What is the value of the lawsuit not filed? I call it “accessibility zen” it because it reminds me of the zen koan “What is the sound of one hand clapping?”.

For starters, there are enormous legal fees, both yours, and possibly the plaintiffs as well if they are the winning party. Then there is the cost of the settlement itself, reputation damage if there are reports of the lawsuit in industry publications, and opportunity costs if engineers are pulled from implementing business features to undertake emergency accessibility fixes.

All of this may be avoidable if user research is performed including people with disabilities and incorporating their commentary.

Expand your potential customer base

Certain sales such as those to entities receiving money from the federal government including the military, state governments, local governments, colleges, universities, and hospitals, require section 508 compliance.
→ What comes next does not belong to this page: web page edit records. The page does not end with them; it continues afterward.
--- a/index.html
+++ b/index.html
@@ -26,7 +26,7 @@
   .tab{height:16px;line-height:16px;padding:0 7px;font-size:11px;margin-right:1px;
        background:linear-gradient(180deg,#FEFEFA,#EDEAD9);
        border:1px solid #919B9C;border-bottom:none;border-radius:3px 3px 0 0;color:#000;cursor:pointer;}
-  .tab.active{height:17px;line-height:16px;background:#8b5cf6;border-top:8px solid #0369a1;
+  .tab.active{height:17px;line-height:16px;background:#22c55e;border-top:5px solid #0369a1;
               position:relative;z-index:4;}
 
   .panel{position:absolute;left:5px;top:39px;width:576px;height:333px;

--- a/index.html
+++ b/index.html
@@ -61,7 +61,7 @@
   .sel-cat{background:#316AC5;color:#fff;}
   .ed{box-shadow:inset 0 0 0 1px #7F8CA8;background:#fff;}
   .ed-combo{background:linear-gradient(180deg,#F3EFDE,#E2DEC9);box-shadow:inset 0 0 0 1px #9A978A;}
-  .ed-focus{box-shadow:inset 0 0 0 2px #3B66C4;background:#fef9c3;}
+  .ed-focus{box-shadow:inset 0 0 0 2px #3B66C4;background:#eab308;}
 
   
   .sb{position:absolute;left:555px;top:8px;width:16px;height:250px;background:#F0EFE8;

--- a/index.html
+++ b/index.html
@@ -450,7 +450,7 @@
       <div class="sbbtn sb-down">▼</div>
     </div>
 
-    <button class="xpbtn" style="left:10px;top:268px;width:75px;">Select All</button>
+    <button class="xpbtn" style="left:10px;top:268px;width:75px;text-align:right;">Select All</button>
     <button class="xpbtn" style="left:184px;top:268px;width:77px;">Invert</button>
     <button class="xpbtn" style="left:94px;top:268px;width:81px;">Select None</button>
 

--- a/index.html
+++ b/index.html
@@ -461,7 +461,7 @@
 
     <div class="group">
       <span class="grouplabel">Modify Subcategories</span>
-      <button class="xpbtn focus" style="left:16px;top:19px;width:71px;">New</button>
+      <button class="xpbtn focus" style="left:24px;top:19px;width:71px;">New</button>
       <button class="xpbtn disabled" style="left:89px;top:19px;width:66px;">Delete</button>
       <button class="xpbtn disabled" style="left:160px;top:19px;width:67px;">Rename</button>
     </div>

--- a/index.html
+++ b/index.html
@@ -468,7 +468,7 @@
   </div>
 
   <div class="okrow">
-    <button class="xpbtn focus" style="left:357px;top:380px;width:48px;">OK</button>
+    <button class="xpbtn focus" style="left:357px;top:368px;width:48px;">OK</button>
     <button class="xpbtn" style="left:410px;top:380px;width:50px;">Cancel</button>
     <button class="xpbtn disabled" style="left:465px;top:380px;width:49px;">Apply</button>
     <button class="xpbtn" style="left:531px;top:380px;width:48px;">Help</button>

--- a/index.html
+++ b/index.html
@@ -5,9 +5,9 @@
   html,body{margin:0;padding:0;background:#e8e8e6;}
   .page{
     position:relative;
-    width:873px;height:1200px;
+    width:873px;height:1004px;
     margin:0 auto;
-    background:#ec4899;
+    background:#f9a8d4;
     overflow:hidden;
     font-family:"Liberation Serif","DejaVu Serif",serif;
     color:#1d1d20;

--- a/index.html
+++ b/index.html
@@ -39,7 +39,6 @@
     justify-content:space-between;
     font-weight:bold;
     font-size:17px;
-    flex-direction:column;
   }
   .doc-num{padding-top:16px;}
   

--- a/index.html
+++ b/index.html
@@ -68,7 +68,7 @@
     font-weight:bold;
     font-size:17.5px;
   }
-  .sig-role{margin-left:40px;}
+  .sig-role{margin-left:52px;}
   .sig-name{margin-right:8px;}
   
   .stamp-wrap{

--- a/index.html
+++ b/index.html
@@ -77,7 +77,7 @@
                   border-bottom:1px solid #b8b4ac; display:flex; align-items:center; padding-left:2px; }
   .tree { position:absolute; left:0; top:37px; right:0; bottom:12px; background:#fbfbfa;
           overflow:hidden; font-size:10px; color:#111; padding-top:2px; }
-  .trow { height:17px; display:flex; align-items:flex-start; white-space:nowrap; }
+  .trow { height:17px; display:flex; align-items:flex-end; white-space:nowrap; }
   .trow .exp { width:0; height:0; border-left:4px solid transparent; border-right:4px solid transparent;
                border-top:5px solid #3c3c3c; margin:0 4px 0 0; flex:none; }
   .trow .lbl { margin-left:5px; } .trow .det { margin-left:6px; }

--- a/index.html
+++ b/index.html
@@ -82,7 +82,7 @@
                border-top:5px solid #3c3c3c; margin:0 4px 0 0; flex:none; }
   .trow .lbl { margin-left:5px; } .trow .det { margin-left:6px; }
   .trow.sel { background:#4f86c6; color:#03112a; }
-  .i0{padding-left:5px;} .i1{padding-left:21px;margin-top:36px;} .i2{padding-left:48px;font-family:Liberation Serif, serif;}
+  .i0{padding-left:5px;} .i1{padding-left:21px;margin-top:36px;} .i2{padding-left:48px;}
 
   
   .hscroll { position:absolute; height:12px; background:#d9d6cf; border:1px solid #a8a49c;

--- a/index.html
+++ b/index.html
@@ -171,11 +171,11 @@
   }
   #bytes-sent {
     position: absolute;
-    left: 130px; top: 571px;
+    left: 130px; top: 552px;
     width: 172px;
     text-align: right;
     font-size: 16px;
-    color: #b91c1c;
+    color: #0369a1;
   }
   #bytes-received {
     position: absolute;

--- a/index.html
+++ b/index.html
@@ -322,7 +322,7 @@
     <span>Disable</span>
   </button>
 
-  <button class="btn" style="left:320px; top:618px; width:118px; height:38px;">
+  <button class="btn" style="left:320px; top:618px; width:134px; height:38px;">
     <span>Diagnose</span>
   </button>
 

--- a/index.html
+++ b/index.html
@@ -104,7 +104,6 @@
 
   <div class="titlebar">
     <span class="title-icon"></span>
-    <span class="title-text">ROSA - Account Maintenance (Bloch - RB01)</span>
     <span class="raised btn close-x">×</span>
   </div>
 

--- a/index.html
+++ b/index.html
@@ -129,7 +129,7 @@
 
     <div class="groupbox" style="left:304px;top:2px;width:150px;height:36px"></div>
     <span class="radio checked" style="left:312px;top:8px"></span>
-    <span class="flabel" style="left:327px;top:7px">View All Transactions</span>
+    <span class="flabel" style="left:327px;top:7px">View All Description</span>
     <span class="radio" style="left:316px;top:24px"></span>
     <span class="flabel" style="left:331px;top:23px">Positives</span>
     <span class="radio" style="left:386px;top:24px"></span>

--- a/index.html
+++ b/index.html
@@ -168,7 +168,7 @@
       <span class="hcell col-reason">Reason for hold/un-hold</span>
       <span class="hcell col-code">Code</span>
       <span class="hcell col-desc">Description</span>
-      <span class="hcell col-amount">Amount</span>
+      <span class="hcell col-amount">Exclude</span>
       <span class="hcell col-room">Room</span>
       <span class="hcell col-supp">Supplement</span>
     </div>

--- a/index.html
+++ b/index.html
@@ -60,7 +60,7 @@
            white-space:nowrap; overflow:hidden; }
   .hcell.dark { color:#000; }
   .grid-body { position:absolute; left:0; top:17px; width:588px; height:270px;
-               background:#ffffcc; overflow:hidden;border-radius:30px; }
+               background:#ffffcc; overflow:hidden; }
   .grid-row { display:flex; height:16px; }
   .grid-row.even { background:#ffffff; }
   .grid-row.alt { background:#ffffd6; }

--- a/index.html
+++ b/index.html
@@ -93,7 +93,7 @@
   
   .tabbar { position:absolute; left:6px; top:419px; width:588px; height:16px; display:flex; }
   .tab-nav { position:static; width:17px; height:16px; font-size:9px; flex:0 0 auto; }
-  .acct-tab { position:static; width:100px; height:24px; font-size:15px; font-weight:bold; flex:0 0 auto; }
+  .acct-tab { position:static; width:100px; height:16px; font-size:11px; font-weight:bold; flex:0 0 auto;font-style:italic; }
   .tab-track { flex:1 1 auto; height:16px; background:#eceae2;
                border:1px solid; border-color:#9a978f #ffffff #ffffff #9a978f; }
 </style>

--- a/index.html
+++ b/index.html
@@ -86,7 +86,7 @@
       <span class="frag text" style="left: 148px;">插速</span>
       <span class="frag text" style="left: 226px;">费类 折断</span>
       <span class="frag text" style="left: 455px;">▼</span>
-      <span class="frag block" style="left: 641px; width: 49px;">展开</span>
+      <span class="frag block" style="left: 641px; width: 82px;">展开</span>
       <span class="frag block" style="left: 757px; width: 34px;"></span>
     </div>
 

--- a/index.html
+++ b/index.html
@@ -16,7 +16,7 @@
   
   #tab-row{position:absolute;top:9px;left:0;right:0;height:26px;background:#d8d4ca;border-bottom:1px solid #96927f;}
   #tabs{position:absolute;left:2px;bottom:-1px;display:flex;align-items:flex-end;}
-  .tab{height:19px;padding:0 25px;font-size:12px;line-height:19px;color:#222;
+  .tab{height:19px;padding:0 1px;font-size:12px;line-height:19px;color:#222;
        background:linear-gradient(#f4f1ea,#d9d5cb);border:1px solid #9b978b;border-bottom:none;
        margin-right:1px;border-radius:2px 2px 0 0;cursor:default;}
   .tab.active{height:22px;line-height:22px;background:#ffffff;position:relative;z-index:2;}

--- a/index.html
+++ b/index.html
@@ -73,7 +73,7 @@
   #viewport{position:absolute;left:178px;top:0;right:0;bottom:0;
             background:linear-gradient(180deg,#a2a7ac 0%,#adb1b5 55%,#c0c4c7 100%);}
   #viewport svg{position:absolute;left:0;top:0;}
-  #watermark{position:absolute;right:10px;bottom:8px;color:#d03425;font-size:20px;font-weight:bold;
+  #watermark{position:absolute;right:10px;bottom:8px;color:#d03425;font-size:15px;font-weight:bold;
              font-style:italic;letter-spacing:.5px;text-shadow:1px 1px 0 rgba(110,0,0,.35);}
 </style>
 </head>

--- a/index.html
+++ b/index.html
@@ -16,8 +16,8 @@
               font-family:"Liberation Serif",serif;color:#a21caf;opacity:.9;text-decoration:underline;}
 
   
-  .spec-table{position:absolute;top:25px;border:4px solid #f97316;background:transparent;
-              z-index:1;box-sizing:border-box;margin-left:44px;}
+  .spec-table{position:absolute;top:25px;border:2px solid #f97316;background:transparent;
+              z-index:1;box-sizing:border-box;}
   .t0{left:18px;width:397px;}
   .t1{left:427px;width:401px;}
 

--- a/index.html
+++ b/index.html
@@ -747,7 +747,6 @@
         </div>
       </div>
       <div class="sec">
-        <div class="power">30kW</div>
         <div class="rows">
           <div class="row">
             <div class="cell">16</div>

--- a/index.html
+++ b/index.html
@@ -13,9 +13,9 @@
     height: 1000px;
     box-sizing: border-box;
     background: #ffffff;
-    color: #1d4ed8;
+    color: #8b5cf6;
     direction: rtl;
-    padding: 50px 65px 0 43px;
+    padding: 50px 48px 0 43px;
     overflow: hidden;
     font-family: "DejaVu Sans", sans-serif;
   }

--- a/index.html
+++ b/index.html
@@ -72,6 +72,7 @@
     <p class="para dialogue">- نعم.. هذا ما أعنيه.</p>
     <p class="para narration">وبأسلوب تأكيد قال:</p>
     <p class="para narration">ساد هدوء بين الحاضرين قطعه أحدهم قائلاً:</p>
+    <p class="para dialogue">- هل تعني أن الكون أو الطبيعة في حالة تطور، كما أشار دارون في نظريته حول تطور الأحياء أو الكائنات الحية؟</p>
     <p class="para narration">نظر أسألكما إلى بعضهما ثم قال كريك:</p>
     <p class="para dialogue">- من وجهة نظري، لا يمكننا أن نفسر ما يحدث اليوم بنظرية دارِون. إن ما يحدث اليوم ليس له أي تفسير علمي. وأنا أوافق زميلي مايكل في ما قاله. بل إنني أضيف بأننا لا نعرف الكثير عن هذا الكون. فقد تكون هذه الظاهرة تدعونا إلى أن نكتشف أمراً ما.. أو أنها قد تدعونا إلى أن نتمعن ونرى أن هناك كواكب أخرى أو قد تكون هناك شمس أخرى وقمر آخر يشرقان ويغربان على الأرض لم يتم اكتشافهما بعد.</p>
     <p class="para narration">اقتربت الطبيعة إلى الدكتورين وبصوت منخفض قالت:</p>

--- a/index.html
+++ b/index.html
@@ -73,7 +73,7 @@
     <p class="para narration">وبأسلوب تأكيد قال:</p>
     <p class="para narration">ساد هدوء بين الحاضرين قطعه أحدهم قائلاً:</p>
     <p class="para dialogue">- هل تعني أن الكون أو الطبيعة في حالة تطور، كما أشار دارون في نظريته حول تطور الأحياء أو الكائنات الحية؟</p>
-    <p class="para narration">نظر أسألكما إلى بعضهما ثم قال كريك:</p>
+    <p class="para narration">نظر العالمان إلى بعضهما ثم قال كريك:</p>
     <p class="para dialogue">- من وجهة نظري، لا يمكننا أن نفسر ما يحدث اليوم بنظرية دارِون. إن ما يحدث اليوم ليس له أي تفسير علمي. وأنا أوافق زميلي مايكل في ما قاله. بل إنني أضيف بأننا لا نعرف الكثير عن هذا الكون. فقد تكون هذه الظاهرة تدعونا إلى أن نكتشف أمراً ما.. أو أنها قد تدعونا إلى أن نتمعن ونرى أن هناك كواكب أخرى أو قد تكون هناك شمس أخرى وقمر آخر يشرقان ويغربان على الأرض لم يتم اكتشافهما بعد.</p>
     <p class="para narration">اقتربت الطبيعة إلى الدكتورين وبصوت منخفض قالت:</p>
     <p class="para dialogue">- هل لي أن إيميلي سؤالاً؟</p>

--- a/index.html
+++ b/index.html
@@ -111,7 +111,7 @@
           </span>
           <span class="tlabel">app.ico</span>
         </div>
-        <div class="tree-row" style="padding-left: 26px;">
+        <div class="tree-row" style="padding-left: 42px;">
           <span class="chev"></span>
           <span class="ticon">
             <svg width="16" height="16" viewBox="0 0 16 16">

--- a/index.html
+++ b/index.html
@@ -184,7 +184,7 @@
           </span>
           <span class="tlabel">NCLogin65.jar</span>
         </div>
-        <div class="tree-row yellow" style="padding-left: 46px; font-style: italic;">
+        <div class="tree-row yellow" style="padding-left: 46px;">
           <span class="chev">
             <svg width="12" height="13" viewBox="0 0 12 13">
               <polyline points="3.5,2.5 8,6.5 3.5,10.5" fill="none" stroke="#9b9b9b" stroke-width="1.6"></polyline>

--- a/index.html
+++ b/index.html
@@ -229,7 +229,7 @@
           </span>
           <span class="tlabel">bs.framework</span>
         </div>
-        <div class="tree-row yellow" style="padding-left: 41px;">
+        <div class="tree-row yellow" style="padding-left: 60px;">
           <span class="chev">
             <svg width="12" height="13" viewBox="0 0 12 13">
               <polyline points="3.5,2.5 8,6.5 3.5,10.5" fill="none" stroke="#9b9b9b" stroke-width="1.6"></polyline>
This means that the product being sold must be usable by people with disabilities. Doing UX testing with people with disabilities helps the product achieve 508 compliance as well as allowing their product to be used by anybody who is using assistive technology.

Conclusion

UX research is a really important part of the design process. You can’t know with 100% certainty that you’re giving your users what you want unless you ask them. Not including users with disabilities in this research is not only discriminatory and exclusionary, it’s short-sighted. Why would you ignore the needs of 18% of your potential audience? Understanding the specific needs of users with disabilities with respect to their participation in focus groups will go along way towards making sure that their input is valid and understood.